On a more individual level, the system has converted every life under it’s auspices into a quest for monetary satisfaction above all else. Though societal effects on the human psyche are nebulous, having all from “the physician, the lawyer, the priest, the poet, the man of science” exist as nothing more than “paid wage laborers” cannot be an innocuous alteration. Lives spent in an obsession with capital gain will never be as satisfying as those spent in pursuit of personal fulfillment. By diluting the mass of population into vassals of an oligarchic authority even greater disenfranchisement with authority could take hold than is already experienced in most countries. Nihilism will promulgate, not because people perceive their roles as unimportant, but because their roles will become less important. The cog in the machine will cease to be a metaphor, and become a reality. Family too, is reasonably estimated by Marx to be another crucible for the tempest of capitalistic social engineering. Even in Marx’s era he believed that, “the bourgeoisie has torn away from the family its sentimental veil, and has reduced the family relation into a mere money relation.” That family units should function only as a larger method of generating capital undermines every virtuous intent behind child-rearing and marriage. Families are broken from pursuit of wealth in the sense that parents are away toiling for the necessary labor to produce extraneous capital goods rather than nurturing their children, which says nothing of the impact that a profit based society might have upon the formative minds of the young. As traditional family role models will be vacated by toiling parents, they will be filled again by the corporate culture foisted upon children through advertising and media. All old and distinct culture will be washed away by successive generations raised under the trademarked lifestyle of commercialization. The vestiges of the past will disappear from the memory of the new youth culture, born into a culture they’ve never known an alternative, and that they didn’t create. Here again, only speculation can be levied as to the possible damage done to man’s own mind, and that of his offspring, and his very own future.

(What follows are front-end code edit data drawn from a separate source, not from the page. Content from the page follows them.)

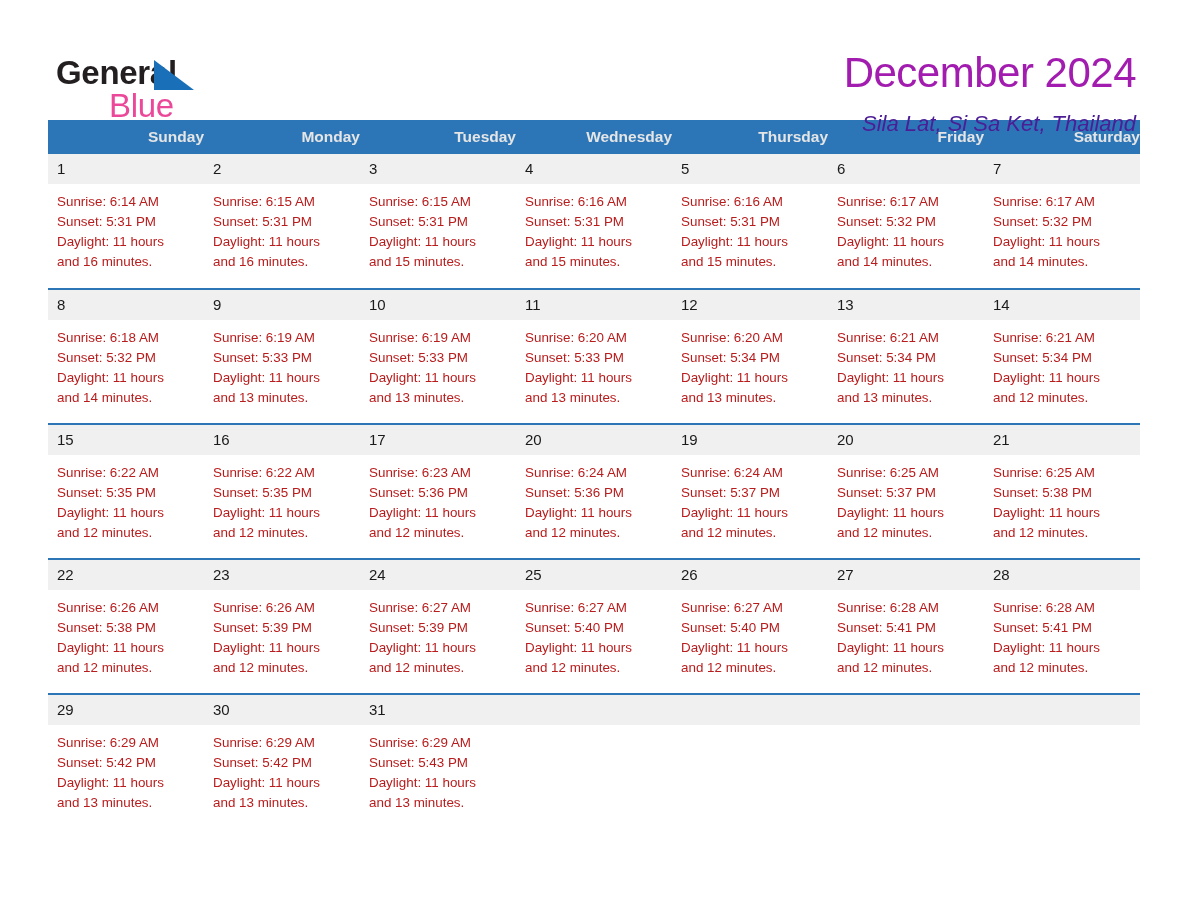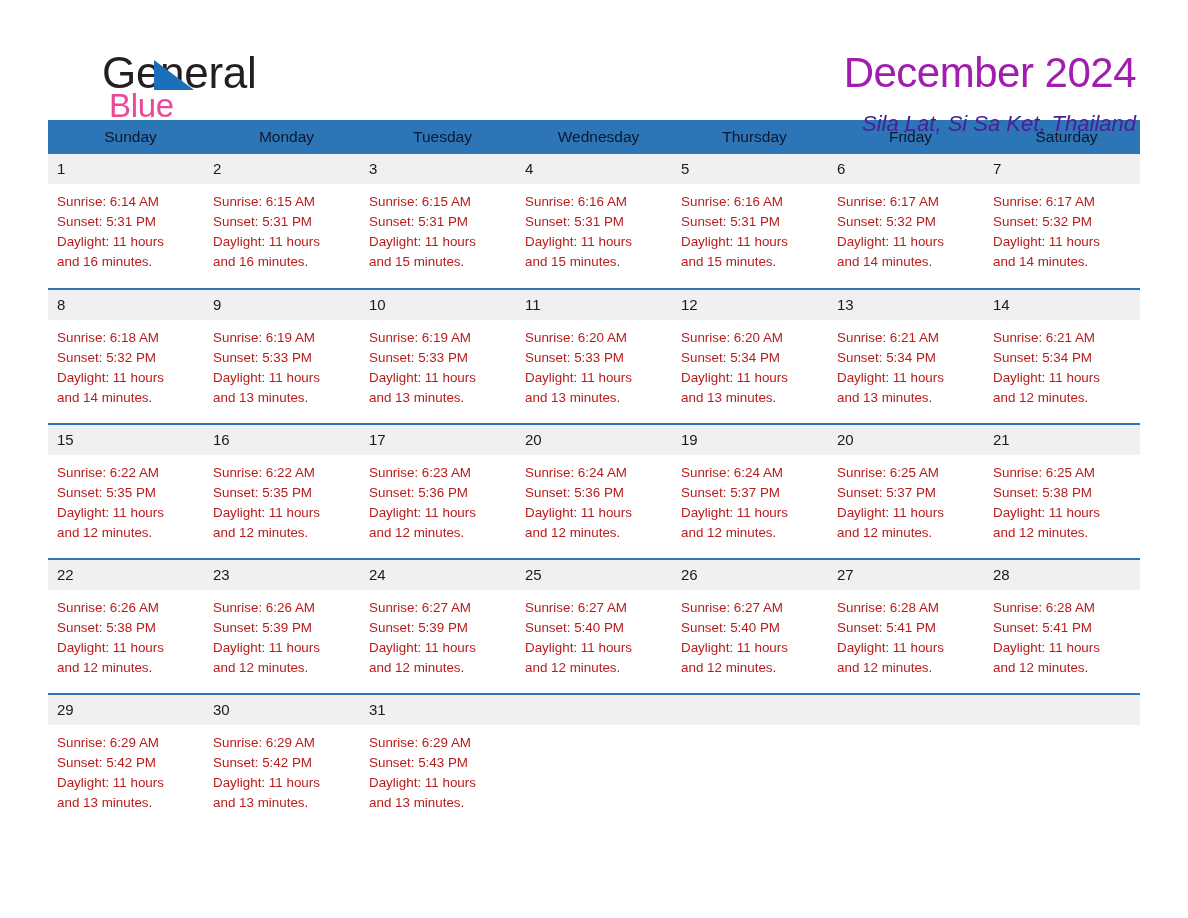--- a/index.html
+++ b/index.html
@@ -40,15 +40,14 @@
     user-select: none;
   }
   .logo-general {
-    font-size: 44px;
+    font-size: 33px;
     line-height: 33px;
     color: #231f20;
     letter-spacing: -0.3px;
-    font-weight: 400;
+    font-weight: 700;
     position: absolute;
     top: 10px;
     left: 0;
-    margin-left: 46px;
   }
   .logo-triangle {
     position: absolute;

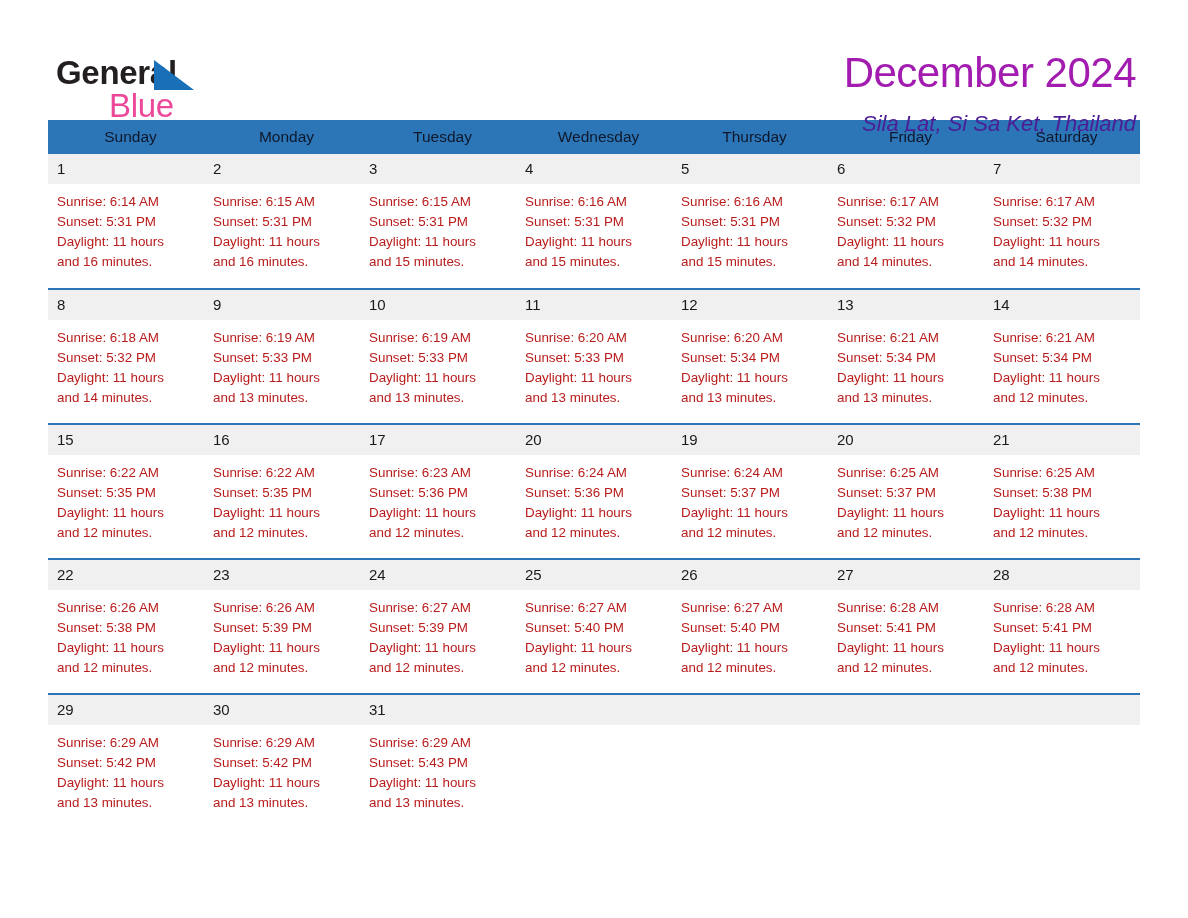--- a/index.html
+++ b/index.html
@@ -105,10 +105,10 @@
 
   thead th {
     background: #2c76b8;
-    color: #0f172a;
+    color: #e5e5e5;
     font-size: 15.5px;
-    font-weight: 400;
-    text-align: center;
+    font-weight: 700;
+    text-align: right;
     padding: 8px 0 8px 9px;
     height: 33px;
     vertical-align: middle;

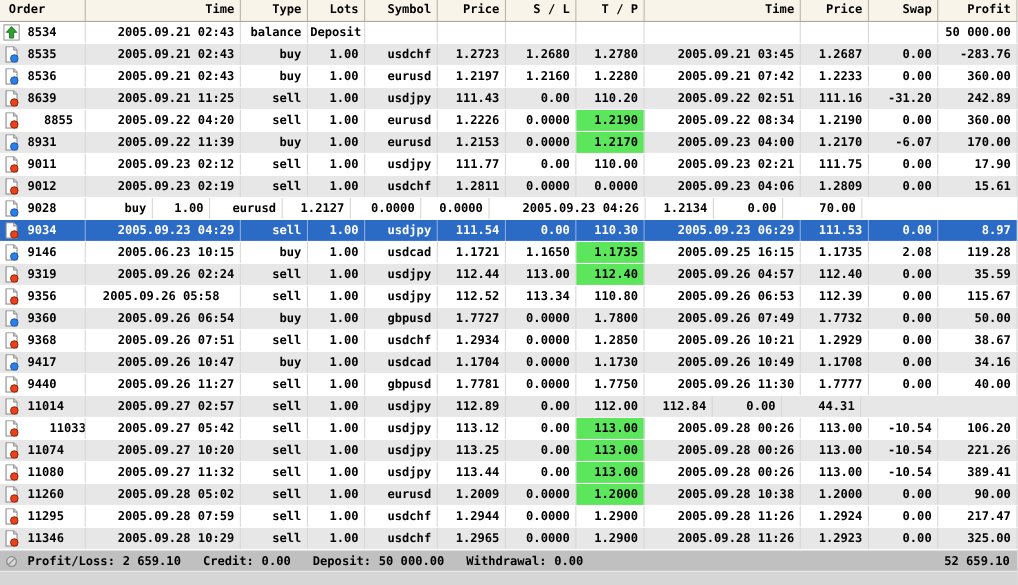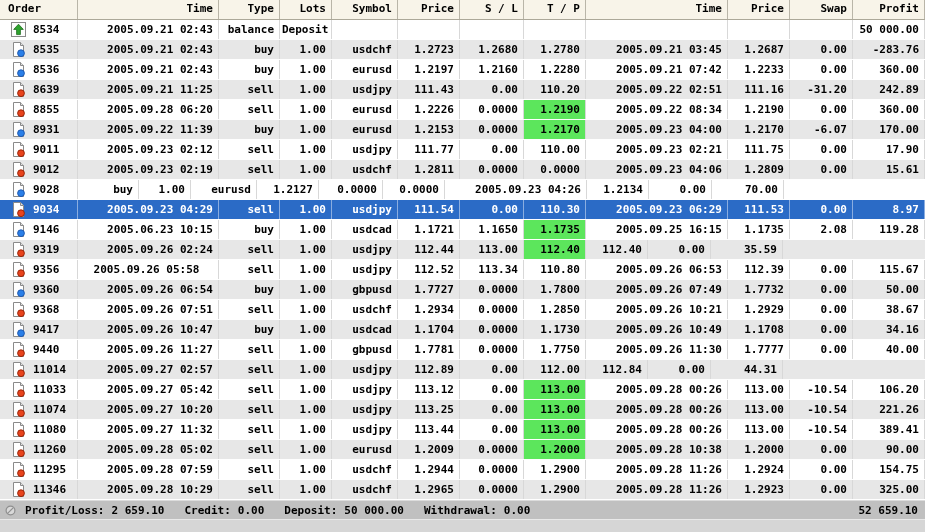--- a/index.html
+++ b/index.html
@@ -47,7 +47,7 @@
   .row.selected .cell{border-right-color:rgba(255,255,255,0.45);}
   .cell.order-cell{
     display:flex;align-items:center;
-    text-align:left;padding-left:11px;
+    text-align:left;padding-left:3px;
   }
   .cell.order-cell .ord-num{margin-left:7px;}
   .cell.left{text-align:left;}

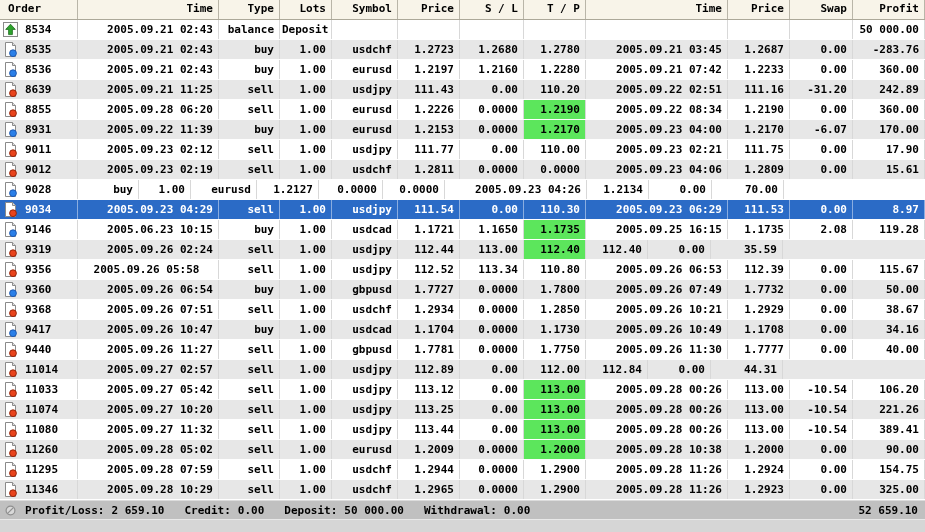--- a/index.html
+++ b/index.html
@@ -184,7 +184,7 @@
         <div class="cell" style="width: 72px;">242.89</div>
       </div>
       <div class="row">
-        <div class="cell order-cell" style="width: 78px;">
+        <div class="cell order-cell" style="width: 78px; gap: 15px;">
           <span style="display: inline-flex;">
             <svg class="icon16" viewBox="0 0 15 15">
               <path d="M2.5,0.5 H9.5 L12.5,3.5 V14.5 H2.5 Z" fill="#ffffff" stroke="#8a8a8a"></path>

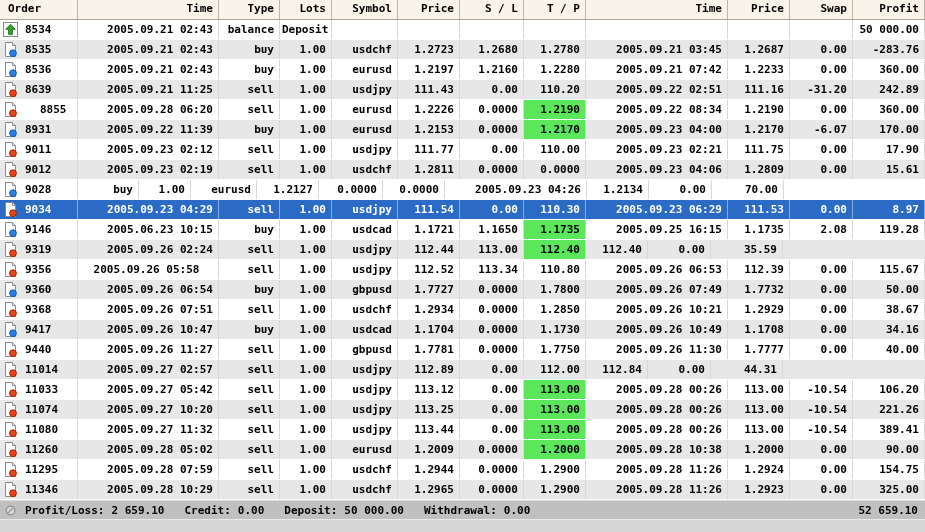--- a/index.html
+++ b/index.html
@@ -194,7 +194,7 @@
           </span>
           <span class="ord-num">8855</span>
         </div>
-        <div class="cell" style="width: 141px;">2005.09.28 06:20</div>
+        <div class="cell" style="width: 141px;">2005.09.22 04:20</div>
         <div class="cell" style="width: 61px;">sell</div>
         <div class="cell" style="width: 52px;">1.00</div>
         <div class="cell" style="width: 66px;">eurusd</div>

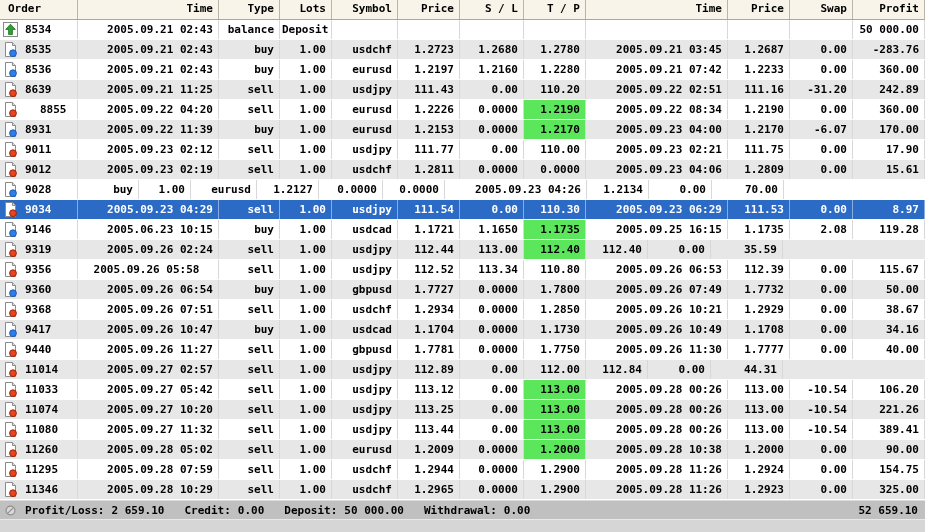--- a/index.html
+++ b/index.html
@@ -361,6 +361,7 @@
         <div class="cell" style="width: 62px;">112.44</div>
         <div class="cell" style="width: 64px;">113.00</div>
         <div class="cell tp-hit" style="width: 62px;">112.40</div>
+        <div class="cell" style="width: 142px;">2005.09.26 04:57</div>
         <div class="cell" style="width: 62px;">112.40</div>
         <div class="cell" style="width: 63px;">0.00</div>
         <div class="cell" style="width: 72px;">35.59</div>

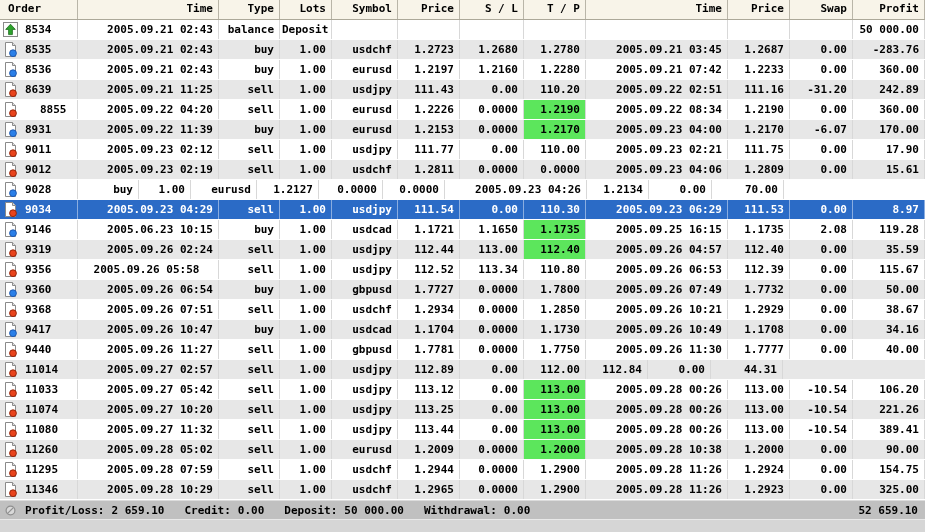--- a/index.html
+++ b/index.html
@@ -504,7 +504,7 @@
         <div class="cell" style="width: 72px;">44.31</div>
       </div>
       <div class="row">
-        <div class="cell order-cell" style="width: 78px;">
+        <div class="cell order-cell" style="width: 78px; gap: 20px;">
           <span style="display: inline-flex;">
             <svg class="icon16" viewBox="0 0 15 15">
               <path d="M2.5,0.5 H9.5 L12.5,3.5 V14.5 H2.5 Z" fill="#ffffff" stroke="#8a8a8a"></path>

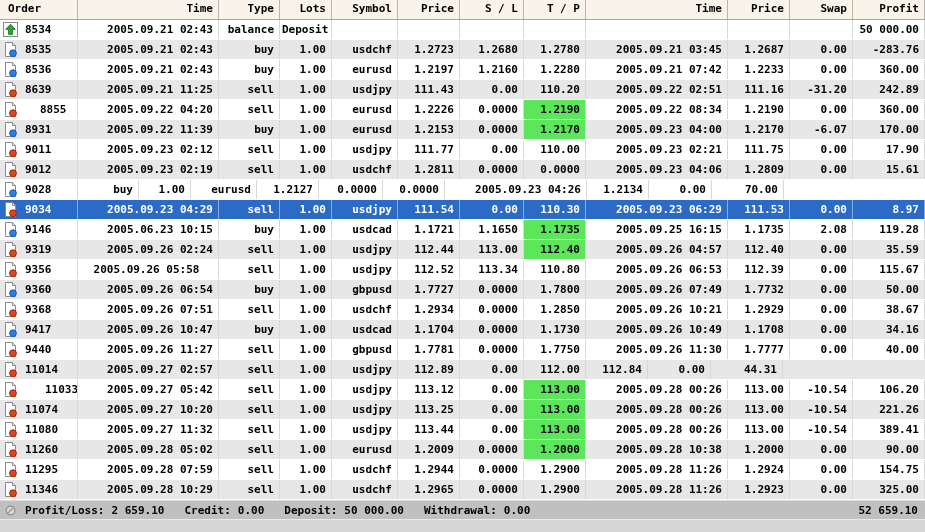--- a/index.html
+++ b/index.html
@@ -616,7 +616,7 @@
         <div class="cell" style="width: 142px;">2005.09.28 11:26</div>
         <div class="cell" style="width: 62px;">1.2924</div>
         <div class="cell" style="width: 63px;">0.00</div>
-        <div class="cell" style="width: 72px;">154.75</div>
+        <div class="cell" style="width: 72px;">217.47</div>
       </div>
       <div class="row stripe">
         <div class="cell order-cell" style="width: 78px;">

Capitalism’s nature encourages brutal competition, and out of each successive trade war of the past has emerged fewer companies, with less bondage to morality than the last. This pure capitalism is animalistic, and decidedly uncivilized in it’s irrationality. Each commercial entity must evolve their ability to exploit the populous and circumvent authority in order to survive. The global players devour each other, each refinement bringing about a more efficient company, leaving only a dearth of oligarchs to rule. They must then continue to spread their bile outward, like a consuming juggernaut, grasping at what foreign markets are left and incorporating them into a cobbled network of profit. Like a wildfire they consume all in sight to fuel their own existence, leaving a scorched plain in their wake; a plain united as one neutral, identical swath of ash. The fire shines with the utmost decadence until it exhausts the last of it’s fuel, and collapses in on itself. Marx has warned of the flames licking at the world’s heels; immolation is the reward for acquiescence.